First-generation cephalosporin; administer IV/IM; adjust dose in renal impairment (Cr Cl <55 m L/min); monitor for hypersensitivity (cross-reactivity in 10% of penicillin-allergic patients); use for surgical prophylaxis (administer within 60 minutes before incision); drug of choice for MSSA infections; tissue penetration good, but CNS penetration limited unless meninges inflamed.
ARBLI (arbaclofen) is a prodrug of baclofen used for spasticity. Titrate slowly to avoid CNS depression. Monitor renal function; dose adjustment required in Cr Cl <60 m L/min. Avoid abrupt discontinuation due to withdrawal symptoms. Use with caution in patients with history of substance abuse due to abuse potential.
Take exactly as prescribed; complete full course even if feeling better.,Report any signs of allergic reaction (rash, itching, difficulty breathing, swelling) immediately.,Avoid alcohol during treatment and for at least 48 hours after last dose to prevent disulfiram-like reaction.,Inform healthcare provider if you have kidney disease, history of colitis, or are pregnant/breastfeeding.,Diarrhea may occur; report if severe, watery, or bloody (possible C. diff infection).
Take exactly as prescribed; do not increase dose without consulting your doctor.,Do not stop taking abruptly; gradual dose reduction is necessary to prevent withdrawal symptoms (hallucinations, seizures, rapid heart rate).,Avoid driving or operating heavy machinery until you know how ARBLI affects you, as it may cause dizziness or drowsiness.,Avoid alcohol and other CNS depressants (e.g., benzodiazepines, opioids) as they increase sedation risk.,Inform your doctor if you have kidney problems, diabetes, or a history of substance abuse.,Store at room temperature away from moisture and heat.
No interactions on record
No interactions on record
Explore head-to-head clinical comparisons of other medications in the same therapeutic classes.
Common clinical questions about ANCEF IN PLASTIC CONTAINER vs ARBLI, answered by our medical review team.
ANCEF IN PLASTIC CONTAINER is a Cephalosporin Antibiotic that works by Cefazolin, a first-generation cephalosporin, inhibits bacterial cell wall synthesis by binding to penicillin-binding proteins (PBPs), thereby inhibiting peptidoglycan cross-linking and autolytic enzyme inhibition.. ARBLI is a Cephalosporin Antibiotic that works by ARBLI (arbaclofen placarbil) is a prodrug of baclofen, a GABA-B receptor agonist.
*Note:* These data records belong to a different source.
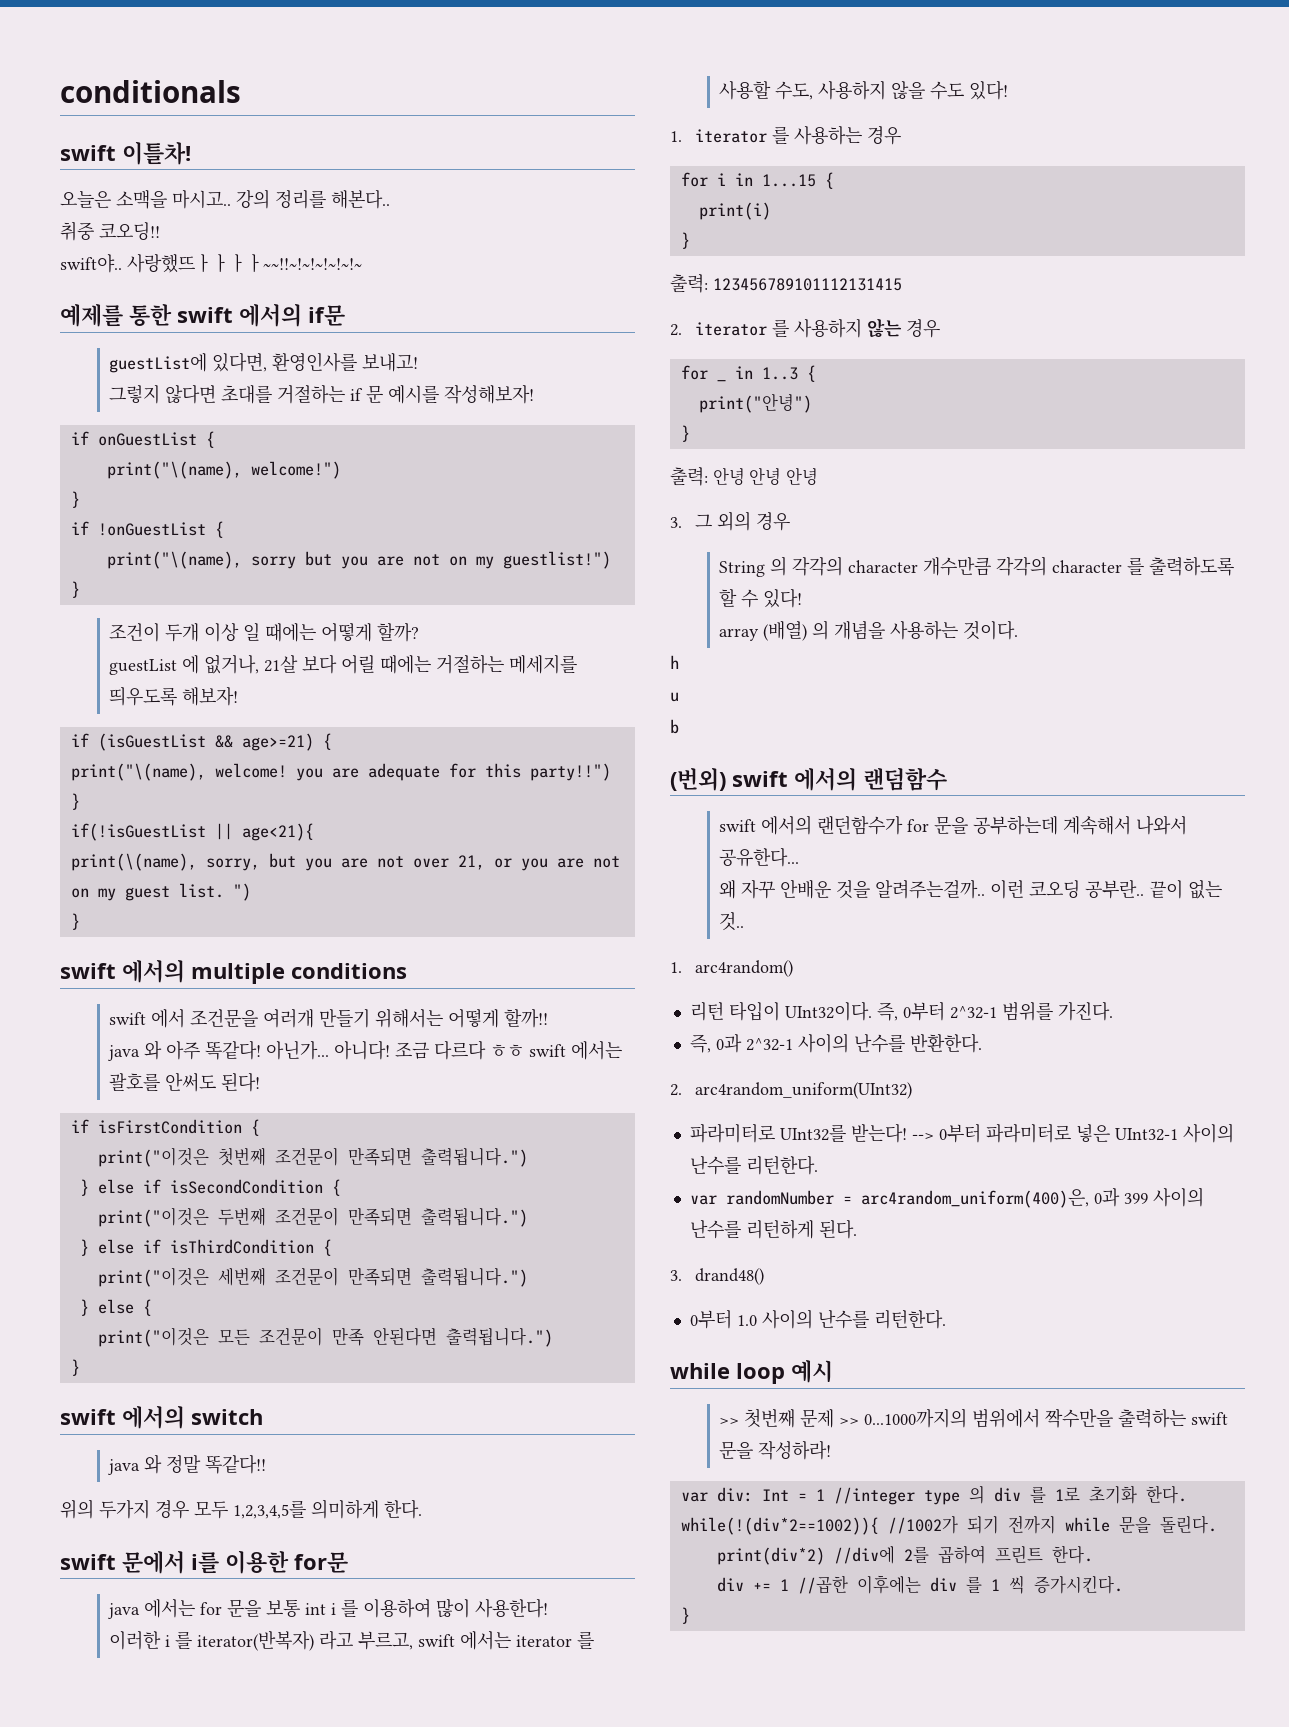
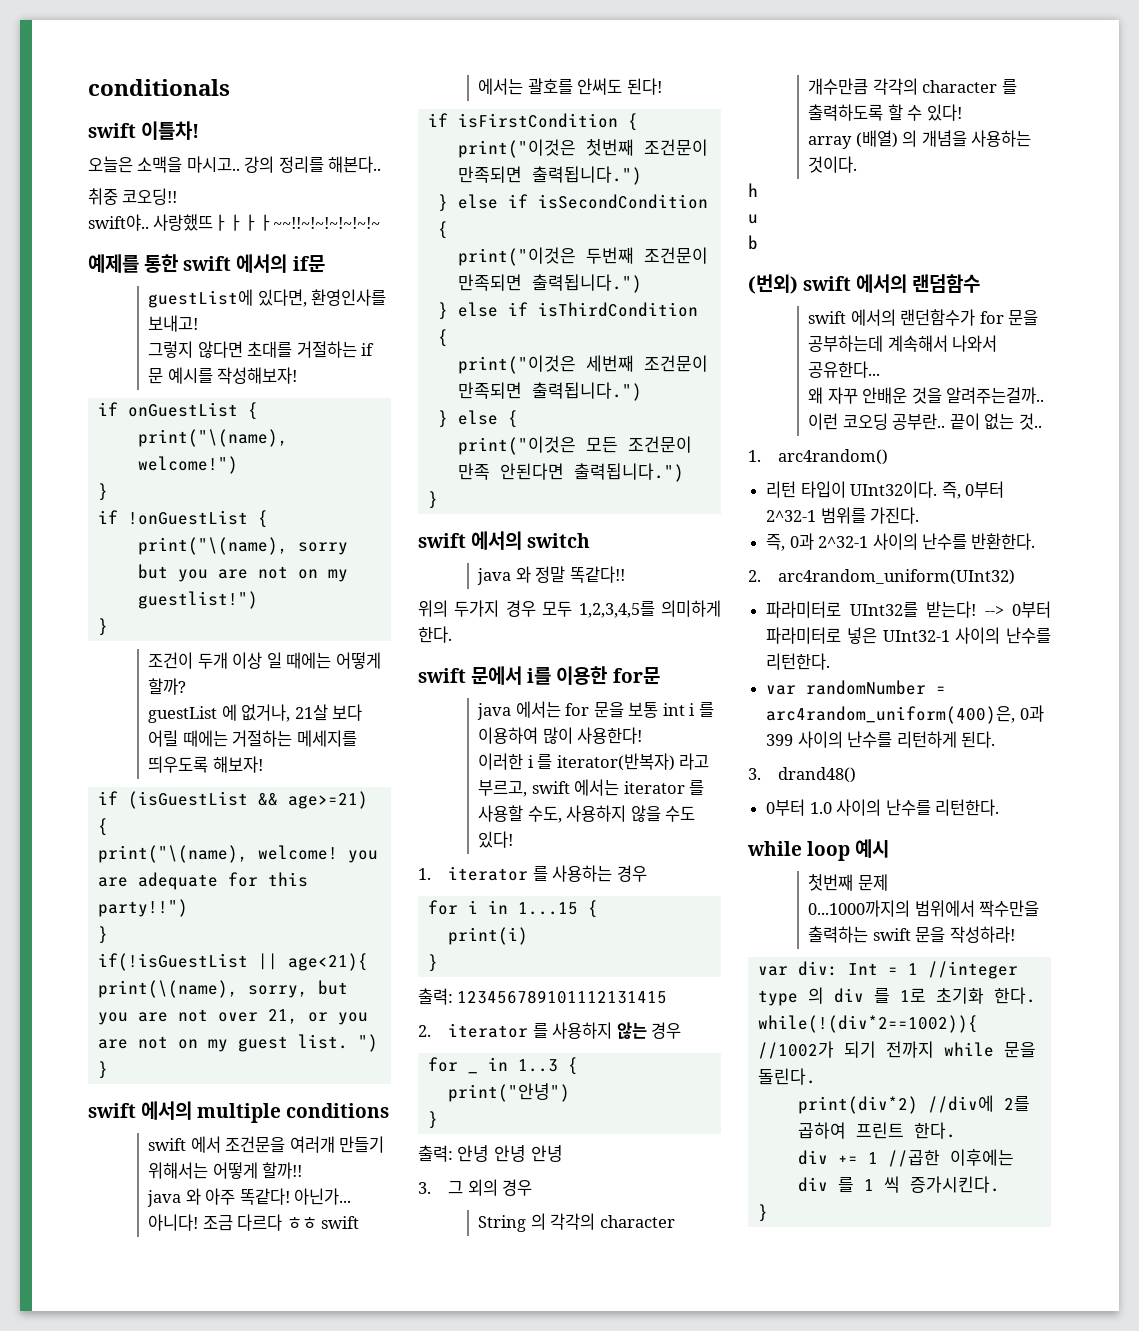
- >> 첫번째 문제 >> 0...1000까지의 범위에서 짝수만을 출력하는 swift 문을 작성하라!
+ 첫번째 문제
+ 0...1000까지의 범위에서 짝수만을 출력하는 swift 문을 작성하라!

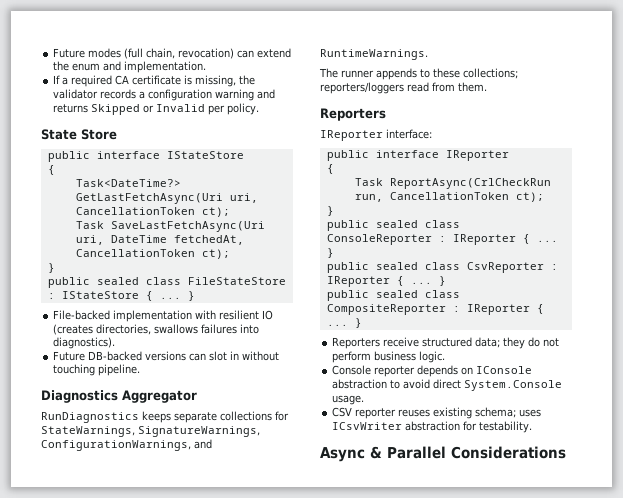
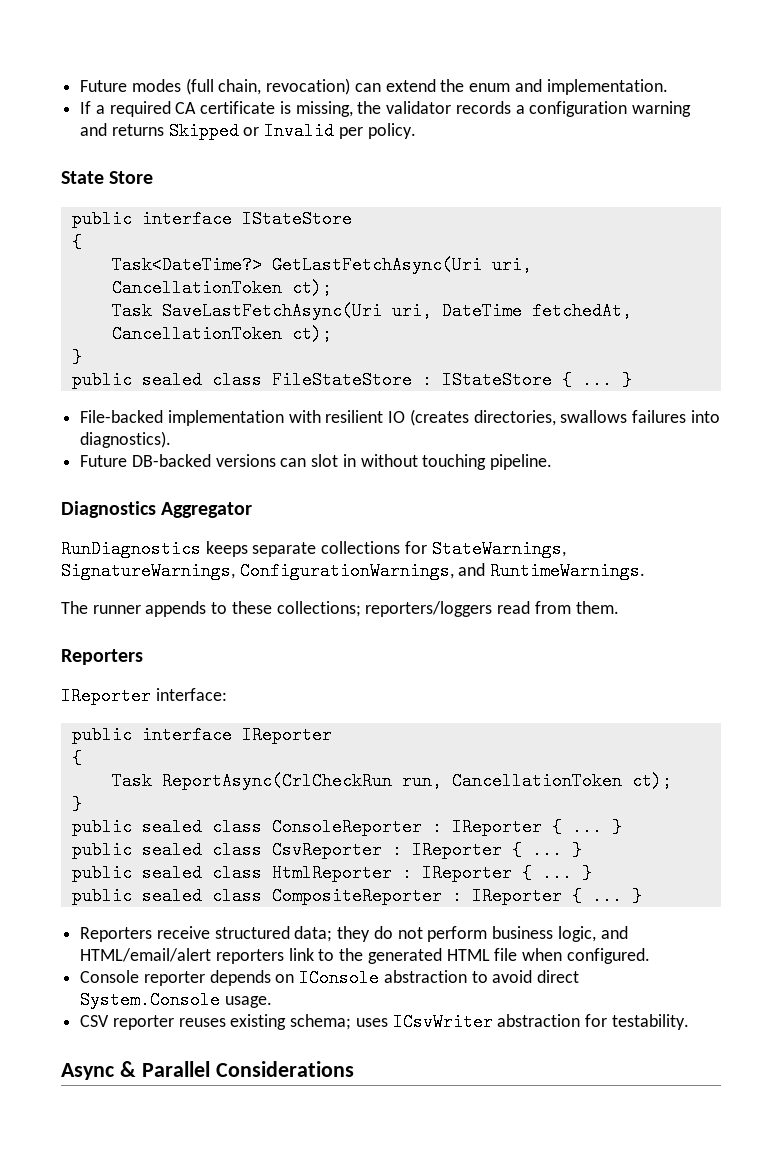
+ public sealed class HtmlReporter : IReporter { ... }
- Reporters receive structured data; they do not perform business logic.
+ Reporters receive structured data; they do not perform business logic, and HTML/email/alert reporters link to the generated HTML file when configured.

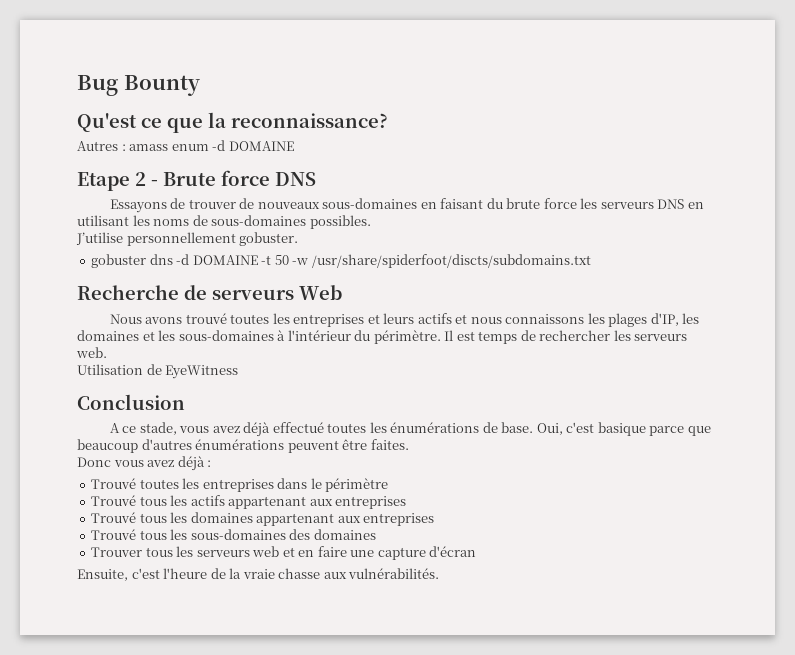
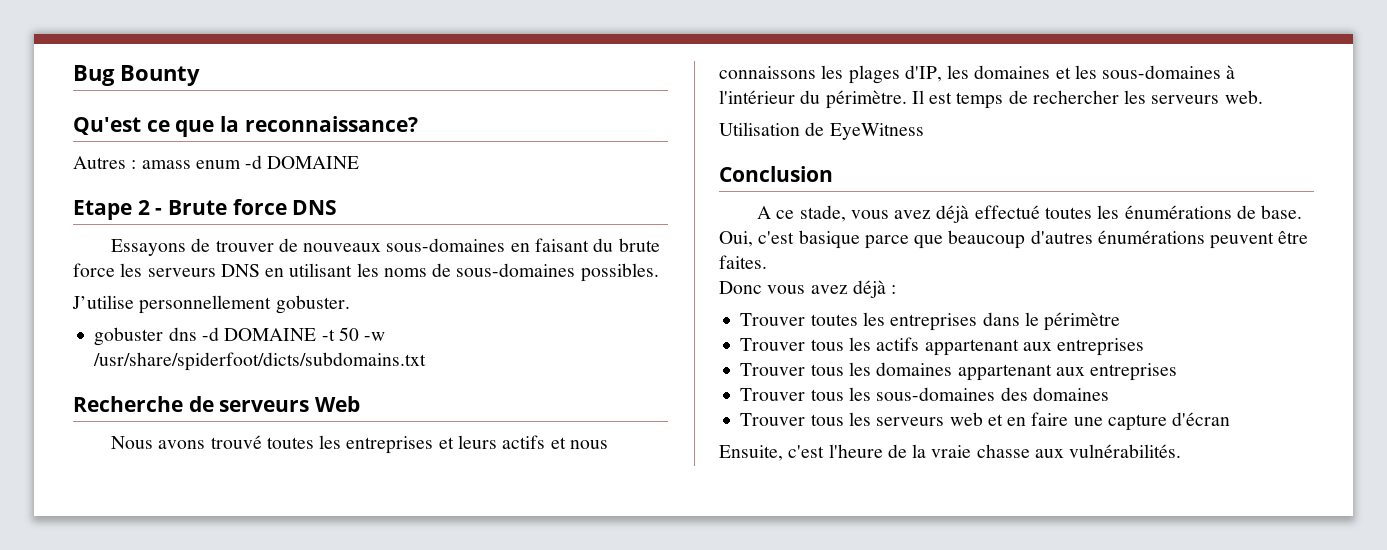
- gobuster dns -d DOMAINE -t 50 -w /usr/share/spiderfoot/discts/subdomains.txt
+ gobuster dns -d DOMAINE -t 50 -w /usr/share/spiderfoot/dicts/subdomains.txt
- Trouvé toutes les entreprises dans le périmètre
+ Trouver toutes les entreprises dans le périmètre
- Trouvé tous les actifs appartenant aux entreprises
+ Trouver tous les actifs appartenant aux entreprises
- Trouvé tous les domaines appartenant aux entreprises
+ Trouver tous les domaines appartenant aux entreprises
- Trouvé tous les sous-domaines des domaines
+ Trouver tous les sous-domaines des domaines

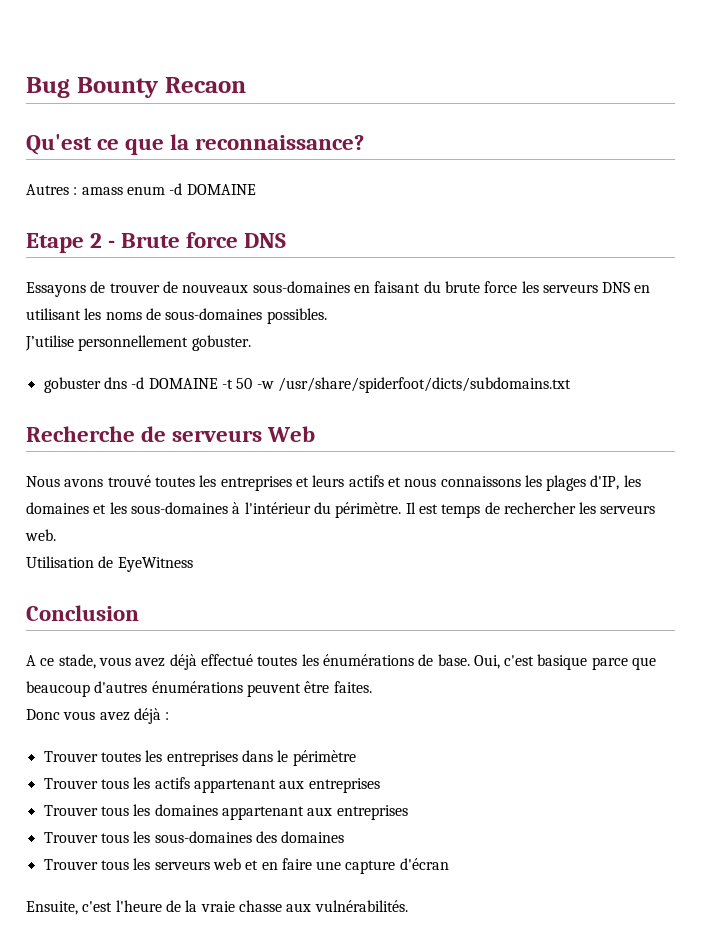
- Bug Bounty
+ Bug Bounty Recaon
It acts presynaptically to inhibit excitatory neurotransmitter release and postsynaptically to reduce neuronal excitability, leading to muscle relaxation.. They differ in pharmacokinetic profiles, FDA-approved indications, and side effect profiles.
Potency comparisons between ANCEF IN PLASTIC CONTAINER and ARBLI depend on the specific clinical indication. These are both Cephalosporin Antibiotic agents and are not directly interchangeable by dose. A physician or clinical pharmacist should guide any therapeutic switching decisions.
The standard adult dose of ANCEF IN PLASTIC CONTAINER is: 1-2 g IV/IM every 8 hours. Maximum 12 g/day.. The standard adult dose of ARBLI is: 10 mg orally once daily.. Dosing should always be individualized based on indication, renal and hepatic function, age, and other patient factors.
No direct drug-drug interaction has been formally documented between ANCEF IN PLASTIC CONTAINER and ARBLI in current clinical databases. However, individual patient risk factors including other medications, organ function, and comorbidities should always be evaluated by a qualified healthcare provider.
The maternal-fetal safety profiles differ. ANCEF IN PLASTIC CONTAINER is classified as Category C. Cefazolin is Pregnancy Category B. Animal studies have not demonstrated fetal risk, but no adequate human studies in pregnant women. Avoid use during first trimester unless clearly. ARBLI is classified as Category C. ARBLI (arbaclofen) is not approved for use in pregnancy. No adequate and well-controlled studies in pregnant women. In animal studies, arbaclofen showed no teratogenic effects at d. Always consult a maternal-fetal medicine specialist before taking either drug during pregnancy or lactation.